また、挿通路70の一端から他端まで同じ曲率になるよう、曲げて形成してもよい。挿通路70の全体を同じ曲率にすることにより、検出体1の先端部11を挿通路70に挿通した状態だけでなく、検出体1の先端部11を挿通路70に差し込んだり、挿通路70から引き抜いたりした際に検出体1の先端部11を強制的に変形させずに済むので、応力がかかっていない状態の検出体1の先端部11の形状が変わってしまうことをさらに防止することができる。
11 先端部
13 基端部
2 本体部
5 第1の筐体
55 孔
56 案内部
57 突条部
58 保持部
6 第2の筐体
65 孔
66 アーチ部
67 仕切壁
10 フレキシブルセンサ
20 整合回路
30 積分回路
40 測定部
70 挿通路
90 電子部品
91,92 端子
100 測定装置
Claims (8)
- 測定対象を取り囲んだ状態で前記測定対象についての物理量を検出するフレキシブルセンサであって、
弾性を有する先端部が曲げられて形成され、前記測定対象についての物理量を検出する検出体と、
前記検出体の基端部が取り付けられると共に、前記検出体の前記先端部を挿通する挿通路を有する本体部と、を備え、
前記挿通路は、前記検出体の前記先端部に応力がかかっていない状態の前記先端部と同じ形に曲げられて形成されていることを特徴とするフレキシブルセンサ。 - 前記挿通路は、前記検出体を前記挿通路に挿通した際に前記検出体が曲がる向きに曲げられて形成されていることを特徴とする請求項1に記載のフレキシブルセンサ。
- 前記挿通路は、弧状に曲げられていることを特徴とする請求項1又は2に記載のフレキシブルセンサ。
- 前記挿通路は、前記検出体の前記先端部を前記挿通路に挿通した際に前記検出体が円環を形成するよう、前記円環の一部に沿うように曲げられていることを特徴とする請求項1から3までのいずれか一項に記載のフレキシブルセンサ。
- 前記本体部は、前記検出体の前記先端部を前記挿通路に案内する案内部を有することを特徴とする請求項1から4までのいずれか一項に記載のフレキシブルセンサ。

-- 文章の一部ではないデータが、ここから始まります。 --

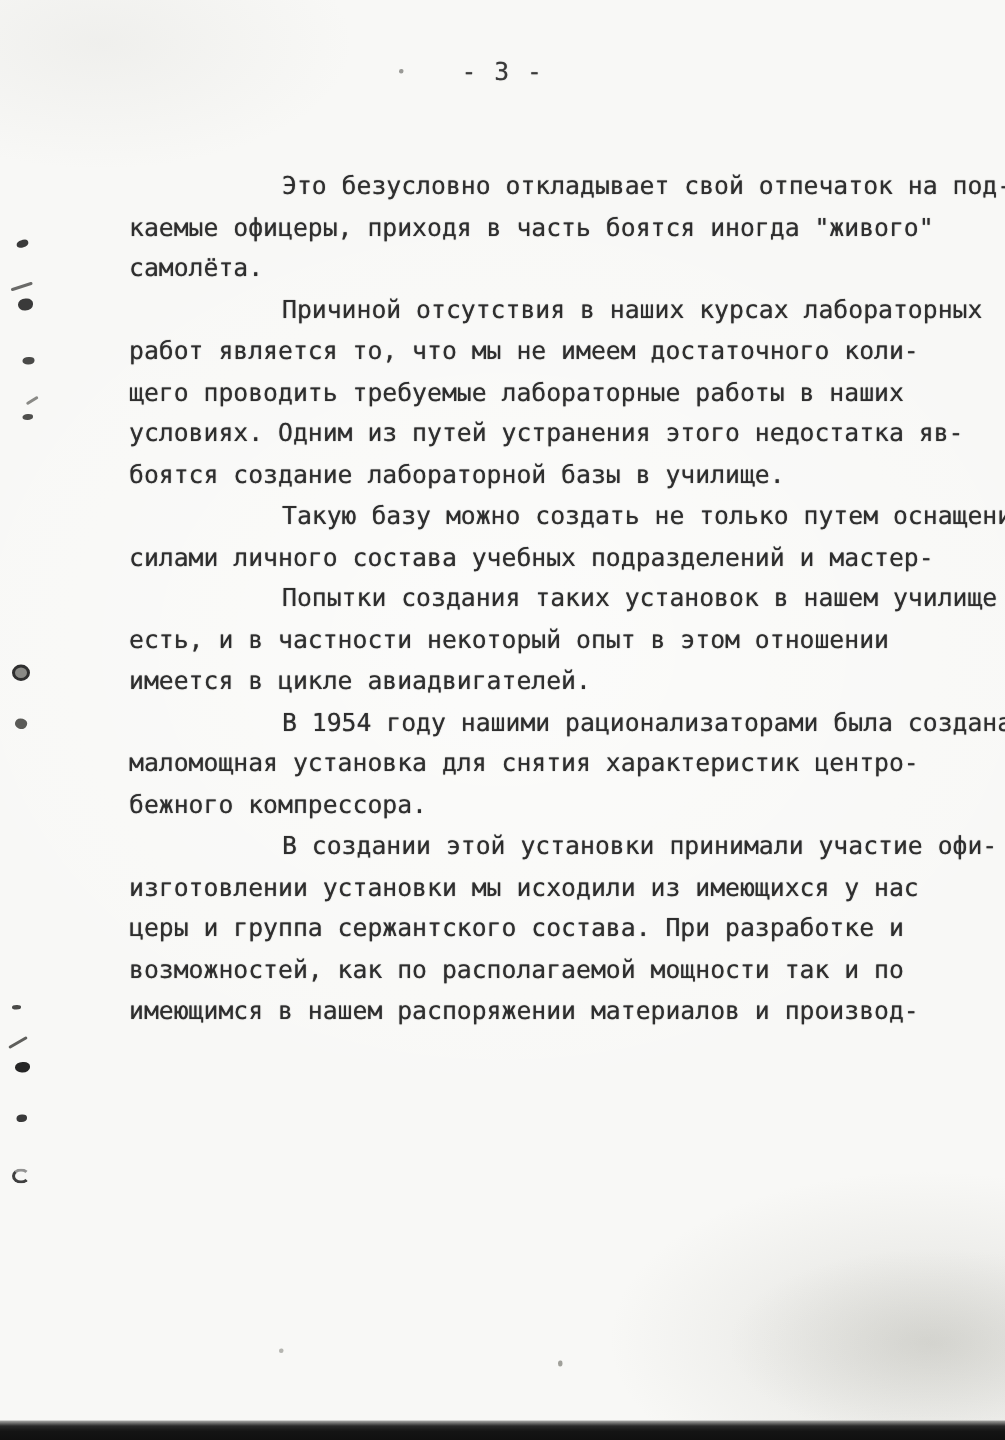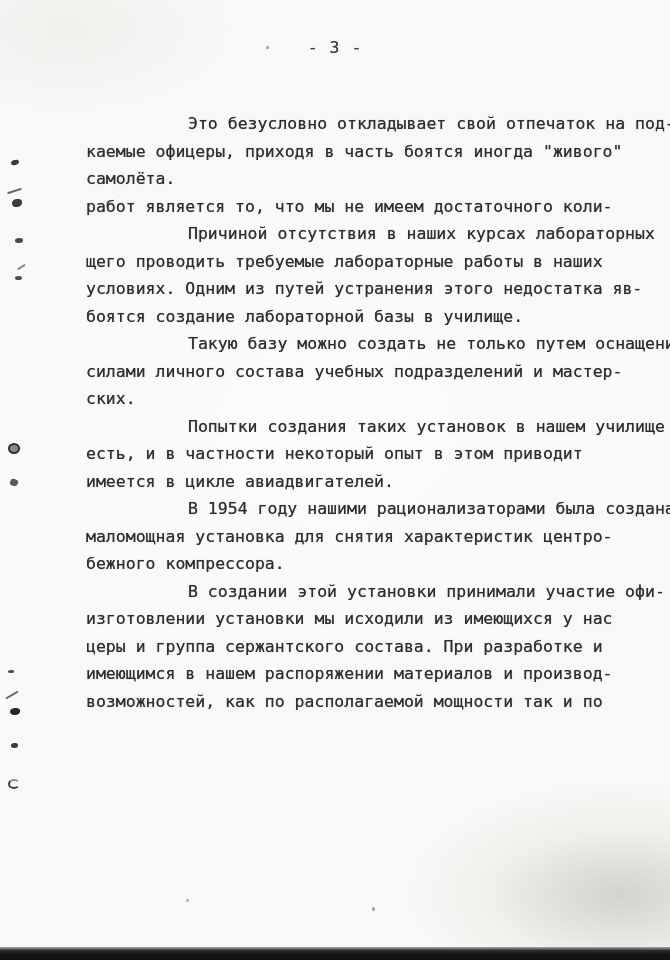--- a/index.html
+++ b/index.html
@@ -74,39 +74,38 @@
 <body>
 
 <div class="page">
 
   <div class="page-number">- 3 -</div>
 
   <div class="text-block">
       <div class="line indent">Это безусловно откладывает свой отпечаток на под-</div>
       <div class="line">каемые офицеры, приходя в часть боятся иногда "живого"</div>
       <div class="line">самолёта.</div>
+      <div class="line indent">Причиной отсутствия в наших курсах лабораторных</div>
       <div class="line">работ является то, что мы не имеем достаточного коли-</div>
-      <div class="line indent">Причиной отсутствия в наших курсах лабораторных</div>
       <div class="line">щего проводить требуемые лабораторные работы в наших</div>
       <div class="line">условиях. Одним из путей устранения этого недостатка яв-</div>
       <div class="line">боятся создание лабораторной базы в училище.</div>
       <div class="line indent">Такую базу можно создать не только путем оснащения</div>
       <div class="line">силами личного состава учебных подразделений и мастер-</div>
-      <div class="line">ских.</div>
       <div class="line indent">Попытки создания таких установок в нашем училище</div>
-      <div class="line">есть, и в частности некоторый опыт в этом приводит</div>
+      <div class="line">есть, и в частности некоторый опыт в этом отношении</div>
       <div class="line">имеется в цикле авиадвигателей.</div>
       <div class="line indent">В 1954 году нашими рационализаторами была создана</div>
       <div class="line">маломощная установка для снятия характеристик центро-</div>
       <div class="line">бежного компрессора.</div>
       <div class="line indent">В создании этой установки принимали участие офи-</div>
       <div class="line">изготовлении установки мы исходили из имеющихся у нас</div>
       <div class="line">церы и группа сержантского состава. При разработке и</div>
+      <div class="line">возможностей, как по располагаемой мощности так и по</div>
       <div class="line">имеющимся в нашем распоряжении материалов и производ-</div>
-      <div class="line">возможностей, как по располагаемой мощности так и по</div>
     </div>
 
   <div class="speck" style="left:11px; top:160px; width:8px; height:5px; transform:rotate(-15deg);"></div>
   <div class="speck line-mark" style="left:7px; top:190px; width:15px; height:2px; background:#6a6a68; transform:rotate(-18deg);"></div>
   <div class="speck" style="left:12px; top:199px; width:10px; height:8px;"></div>
   <div class="speck" style="left:15px; top:238px; width:8px; height:5px; background:#4a4a48;"></div>
   <div class="speck line-mark" style="left:17px; top:266px; width:9px; height:2px; background:#8a8a86; transform:rotate(-32deg);"></div>
   <div class="speck" style="left:15px; top:276px; width:7px; height:4px; background:#4f4f4d;"></div>
   <div class="speck ring" style="left:8px; top:443px; width:8px; height:7px;"></div>
   <div class="speck" style="left:10px; top:479px; width:8px; height:7px; background:#5a5a57; transform:rotate(20deg);"></div>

- 前記案内部は、前記挿通路に向かって開口面が狭まるように形成されていることを特徴とする請求項5に記載のフレキシブルセンサ。
- 前記本体部は、前記挿通路における前記案内部とは反対側の端部に、挿通された前記検出体の先端部を保持する保持部を有することを特徴とする請求項5又は6に記載のフレキシブルセンサ。
- 請求項1から7までのいずれか一項に記載のフレキシブルセンサと、
前記フレキシブルセンサによって検出される検出信号に基づいて、前記測定対象についての物理量を測定する測定部と、
を備えることを特徴とする測定装置。